▶ Work order
Reproduce the material below only from the line with "<span>OneDrive - TechMate</span>" to the line with "font-size: 10px ->", both included, keeping each line exact and dropping the pictures.

▶ Data for this exercise
- - - - -

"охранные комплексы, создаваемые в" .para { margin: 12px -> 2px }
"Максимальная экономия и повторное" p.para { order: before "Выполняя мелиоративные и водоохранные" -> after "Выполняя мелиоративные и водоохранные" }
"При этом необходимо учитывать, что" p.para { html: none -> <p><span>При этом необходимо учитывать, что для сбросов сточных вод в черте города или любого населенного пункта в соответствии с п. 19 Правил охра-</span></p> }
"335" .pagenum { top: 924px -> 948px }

- - - - -

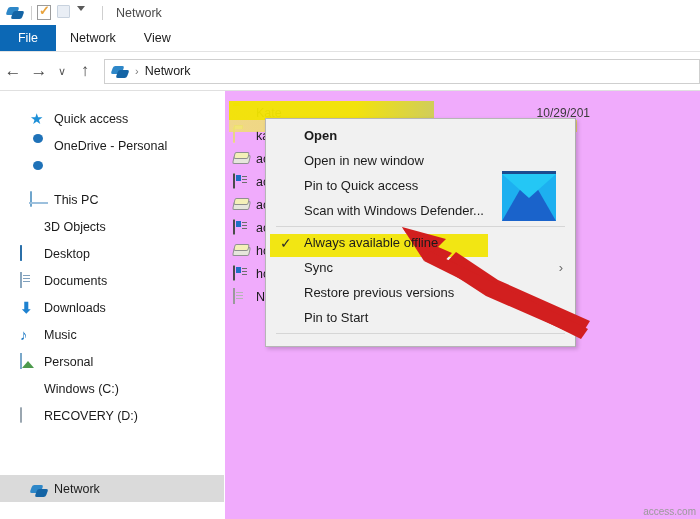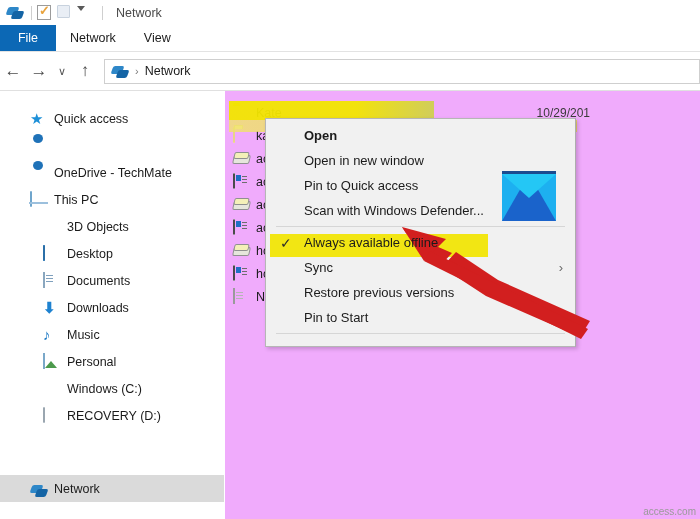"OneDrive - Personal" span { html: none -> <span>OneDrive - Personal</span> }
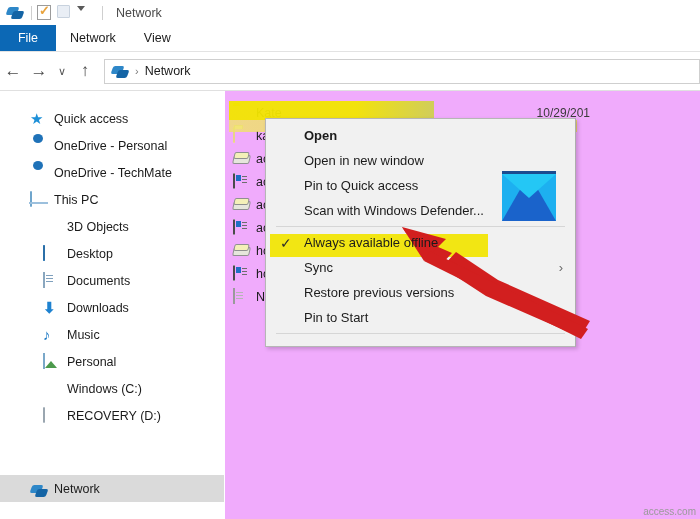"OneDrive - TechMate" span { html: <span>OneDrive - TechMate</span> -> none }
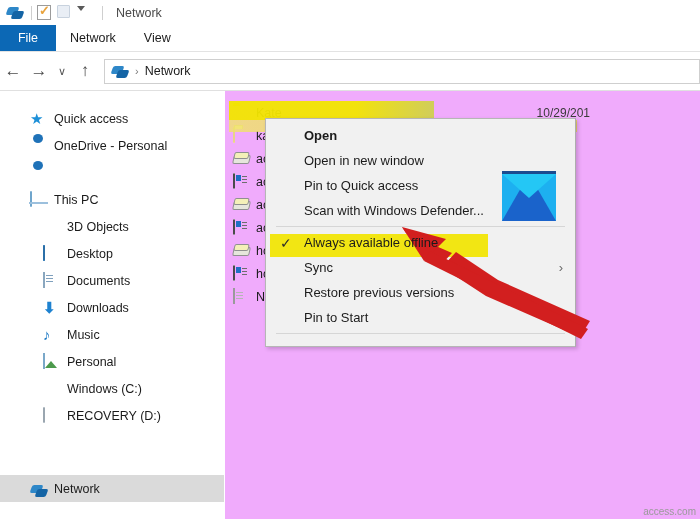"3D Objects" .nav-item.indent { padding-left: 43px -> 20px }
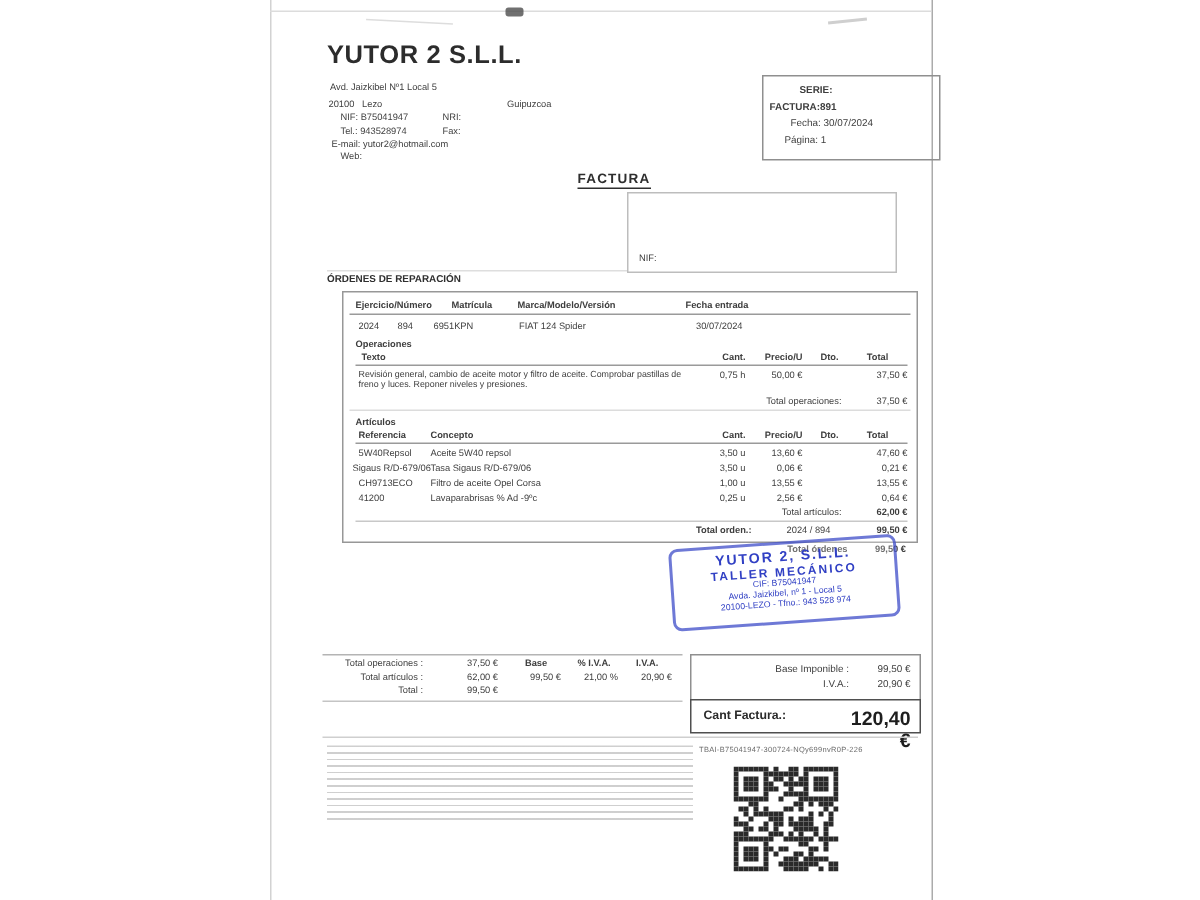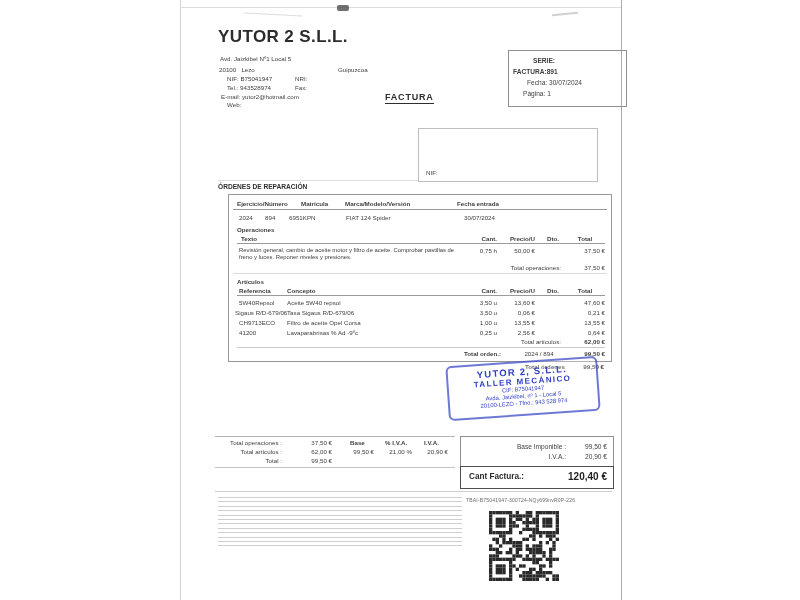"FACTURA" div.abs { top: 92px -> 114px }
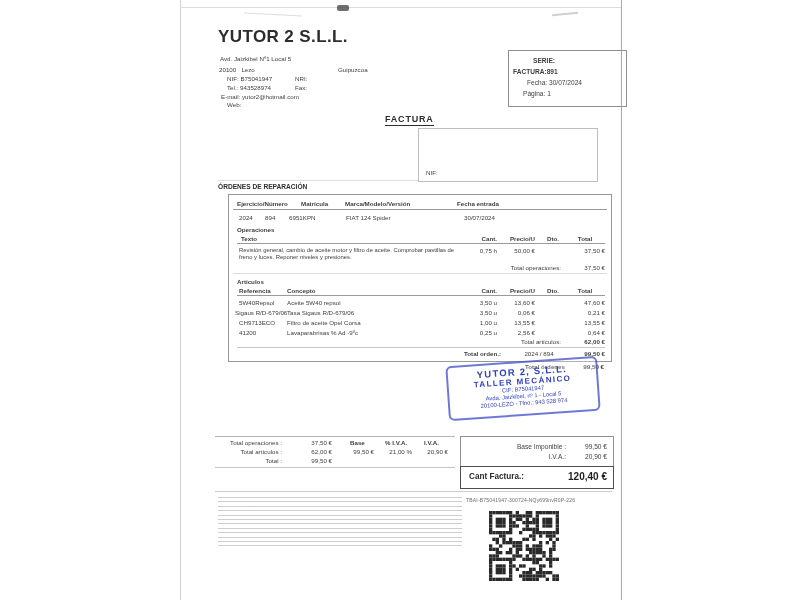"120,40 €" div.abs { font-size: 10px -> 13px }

- - - - -

▶ Answer to the problem
"OneDrive - TechMate" span { html: <span>OneDrive - TechMate</span> -> none }
"3D Objects" .nav-item.indent { padding-left: 43px -> 20px }
"FACTURA" div.abs { top: 92px -> 114px }
"120,40 €" div.abs { font-size: 10px -> 13px }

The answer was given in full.